A suicide bombing on Indian Forces on 14 February 2019, followed by Indian claim Air Strike subsequently led to a military stand off between India and Pakistan.

India with its expanding diplomatic, economic and military clout, has been strengthening its relations with middle east. Hence, amid the tensions, Indian Foreign Minister Sushma Swaraj was invited as "Guest of Honour" by UAE to represent India as an observer state.

Pakistan rejected this development and demanded the expulsion of India from the summit citing Kashmir issue and Indian violation of airspace of Pakistan, a founding member of OIC. OIC called emergency meeting of Kashmir contact group on Pakistan's request, the meeting was on February 26, 2019. Although, OIC condemned Indian violation of Pakistani airspace by India, UAE refused to revert invitation to India.

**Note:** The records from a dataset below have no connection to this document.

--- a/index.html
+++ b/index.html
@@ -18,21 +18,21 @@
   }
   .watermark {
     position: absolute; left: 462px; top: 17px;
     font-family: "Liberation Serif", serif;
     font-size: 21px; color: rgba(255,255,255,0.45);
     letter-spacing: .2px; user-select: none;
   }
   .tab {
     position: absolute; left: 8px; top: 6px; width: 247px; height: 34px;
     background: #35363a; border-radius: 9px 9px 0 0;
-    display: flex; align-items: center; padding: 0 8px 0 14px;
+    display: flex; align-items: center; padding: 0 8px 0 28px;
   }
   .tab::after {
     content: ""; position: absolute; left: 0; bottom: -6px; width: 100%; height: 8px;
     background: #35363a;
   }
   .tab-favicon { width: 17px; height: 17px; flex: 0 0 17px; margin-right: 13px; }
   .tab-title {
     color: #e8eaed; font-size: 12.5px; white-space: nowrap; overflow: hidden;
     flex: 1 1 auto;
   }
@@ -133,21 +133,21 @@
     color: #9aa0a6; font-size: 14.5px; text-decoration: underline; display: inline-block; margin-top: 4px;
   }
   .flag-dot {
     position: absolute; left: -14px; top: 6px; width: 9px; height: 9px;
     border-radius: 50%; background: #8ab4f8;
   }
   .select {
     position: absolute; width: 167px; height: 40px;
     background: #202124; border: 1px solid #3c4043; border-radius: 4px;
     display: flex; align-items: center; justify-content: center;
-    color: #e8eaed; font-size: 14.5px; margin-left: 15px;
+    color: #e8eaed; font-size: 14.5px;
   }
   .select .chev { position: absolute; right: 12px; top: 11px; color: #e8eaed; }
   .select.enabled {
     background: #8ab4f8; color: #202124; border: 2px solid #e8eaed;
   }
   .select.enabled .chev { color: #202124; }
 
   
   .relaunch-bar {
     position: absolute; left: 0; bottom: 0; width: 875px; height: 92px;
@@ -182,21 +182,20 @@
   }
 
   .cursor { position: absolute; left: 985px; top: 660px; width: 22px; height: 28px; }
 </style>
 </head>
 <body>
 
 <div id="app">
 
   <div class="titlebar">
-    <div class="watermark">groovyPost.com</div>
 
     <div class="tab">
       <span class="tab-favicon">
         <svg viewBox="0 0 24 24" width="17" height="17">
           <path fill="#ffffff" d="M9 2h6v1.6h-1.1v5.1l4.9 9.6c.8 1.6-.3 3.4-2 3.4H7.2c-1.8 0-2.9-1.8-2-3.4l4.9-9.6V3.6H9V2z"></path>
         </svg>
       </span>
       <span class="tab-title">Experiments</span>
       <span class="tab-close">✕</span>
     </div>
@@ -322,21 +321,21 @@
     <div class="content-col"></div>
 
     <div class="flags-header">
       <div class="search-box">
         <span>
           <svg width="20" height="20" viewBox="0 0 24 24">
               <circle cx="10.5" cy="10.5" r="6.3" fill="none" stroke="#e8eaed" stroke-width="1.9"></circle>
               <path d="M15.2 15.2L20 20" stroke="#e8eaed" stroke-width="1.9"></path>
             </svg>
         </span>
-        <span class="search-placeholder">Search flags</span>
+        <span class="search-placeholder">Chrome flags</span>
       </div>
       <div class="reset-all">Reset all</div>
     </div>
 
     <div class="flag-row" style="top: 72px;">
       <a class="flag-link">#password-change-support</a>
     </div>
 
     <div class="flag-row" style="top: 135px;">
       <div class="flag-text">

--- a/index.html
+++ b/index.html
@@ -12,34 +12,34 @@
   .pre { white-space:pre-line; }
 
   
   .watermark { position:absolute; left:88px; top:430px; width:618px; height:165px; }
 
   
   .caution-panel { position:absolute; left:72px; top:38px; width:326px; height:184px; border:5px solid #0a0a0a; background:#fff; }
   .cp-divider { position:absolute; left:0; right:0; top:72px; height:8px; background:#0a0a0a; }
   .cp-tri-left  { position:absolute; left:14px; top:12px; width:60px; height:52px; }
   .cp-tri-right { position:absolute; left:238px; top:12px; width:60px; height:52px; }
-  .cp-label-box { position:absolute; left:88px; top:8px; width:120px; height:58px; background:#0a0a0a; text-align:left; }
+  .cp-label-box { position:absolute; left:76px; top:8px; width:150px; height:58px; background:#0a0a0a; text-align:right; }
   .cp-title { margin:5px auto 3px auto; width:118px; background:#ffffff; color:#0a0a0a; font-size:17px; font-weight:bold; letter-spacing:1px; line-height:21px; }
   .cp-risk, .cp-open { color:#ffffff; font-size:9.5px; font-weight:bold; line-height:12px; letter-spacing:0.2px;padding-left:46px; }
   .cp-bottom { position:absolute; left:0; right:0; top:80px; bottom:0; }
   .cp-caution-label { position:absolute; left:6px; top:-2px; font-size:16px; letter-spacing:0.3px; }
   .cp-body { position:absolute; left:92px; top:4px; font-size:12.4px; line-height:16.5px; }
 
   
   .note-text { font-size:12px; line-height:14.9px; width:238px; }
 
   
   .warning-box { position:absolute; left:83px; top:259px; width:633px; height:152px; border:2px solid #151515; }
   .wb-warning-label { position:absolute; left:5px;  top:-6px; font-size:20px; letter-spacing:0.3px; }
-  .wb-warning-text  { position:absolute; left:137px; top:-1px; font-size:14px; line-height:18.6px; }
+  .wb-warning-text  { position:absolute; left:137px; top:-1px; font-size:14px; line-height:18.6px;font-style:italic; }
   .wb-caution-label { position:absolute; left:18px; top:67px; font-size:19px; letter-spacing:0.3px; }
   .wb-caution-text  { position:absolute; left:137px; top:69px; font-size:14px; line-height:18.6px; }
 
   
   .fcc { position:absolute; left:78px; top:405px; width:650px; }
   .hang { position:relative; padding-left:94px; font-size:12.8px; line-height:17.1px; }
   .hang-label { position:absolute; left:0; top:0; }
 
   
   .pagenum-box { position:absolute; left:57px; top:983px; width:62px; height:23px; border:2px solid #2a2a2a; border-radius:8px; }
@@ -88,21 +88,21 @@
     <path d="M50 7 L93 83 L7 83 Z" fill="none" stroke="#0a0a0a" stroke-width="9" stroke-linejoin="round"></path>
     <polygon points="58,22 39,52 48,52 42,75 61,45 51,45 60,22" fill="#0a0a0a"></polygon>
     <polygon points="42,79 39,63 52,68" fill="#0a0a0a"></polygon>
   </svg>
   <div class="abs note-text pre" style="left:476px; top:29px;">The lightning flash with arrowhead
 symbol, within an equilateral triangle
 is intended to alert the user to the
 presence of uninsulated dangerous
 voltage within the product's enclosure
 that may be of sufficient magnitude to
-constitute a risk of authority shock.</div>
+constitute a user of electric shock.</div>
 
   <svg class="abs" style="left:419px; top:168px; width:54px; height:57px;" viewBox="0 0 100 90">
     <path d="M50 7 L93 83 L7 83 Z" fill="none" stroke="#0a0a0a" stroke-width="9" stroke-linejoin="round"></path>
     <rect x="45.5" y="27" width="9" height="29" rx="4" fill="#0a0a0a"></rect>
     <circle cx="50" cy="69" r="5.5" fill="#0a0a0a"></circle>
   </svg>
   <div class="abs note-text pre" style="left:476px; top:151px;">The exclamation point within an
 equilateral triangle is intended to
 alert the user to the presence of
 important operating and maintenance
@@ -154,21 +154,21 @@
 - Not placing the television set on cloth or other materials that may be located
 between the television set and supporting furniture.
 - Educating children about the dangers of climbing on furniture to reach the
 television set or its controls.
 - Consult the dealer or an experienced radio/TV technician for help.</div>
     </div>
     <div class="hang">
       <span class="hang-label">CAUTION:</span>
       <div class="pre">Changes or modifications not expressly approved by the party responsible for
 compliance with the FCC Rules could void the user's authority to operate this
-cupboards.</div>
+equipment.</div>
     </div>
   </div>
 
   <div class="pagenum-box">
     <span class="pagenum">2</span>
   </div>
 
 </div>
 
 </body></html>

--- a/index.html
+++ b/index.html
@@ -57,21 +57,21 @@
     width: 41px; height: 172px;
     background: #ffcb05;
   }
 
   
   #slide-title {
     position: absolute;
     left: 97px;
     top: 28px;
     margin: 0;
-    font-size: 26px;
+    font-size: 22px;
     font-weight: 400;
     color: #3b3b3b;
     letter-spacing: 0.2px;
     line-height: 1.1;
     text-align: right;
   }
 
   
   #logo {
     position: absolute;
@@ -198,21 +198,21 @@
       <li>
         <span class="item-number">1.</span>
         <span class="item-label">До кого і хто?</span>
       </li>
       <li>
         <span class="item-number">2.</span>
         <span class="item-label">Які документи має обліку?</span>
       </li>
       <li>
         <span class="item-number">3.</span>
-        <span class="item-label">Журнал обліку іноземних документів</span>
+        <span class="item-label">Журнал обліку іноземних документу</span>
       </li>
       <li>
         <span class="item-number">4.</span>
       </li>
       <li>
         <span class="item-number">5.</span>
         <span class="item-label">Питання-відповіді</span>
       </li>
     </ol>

Hence, for the first time in five decades, the United Arab Emirates invited foreign minister of India Sushma Swaraj to attend the inaugural plenary 46th meeting of OIC foreign ministers held in Abu Dhabi on 1 and 2 March. Pakistan boycotted the meet objecting to the invitation to India. Swaraj addressed the meet raising concern for spreading terrorism.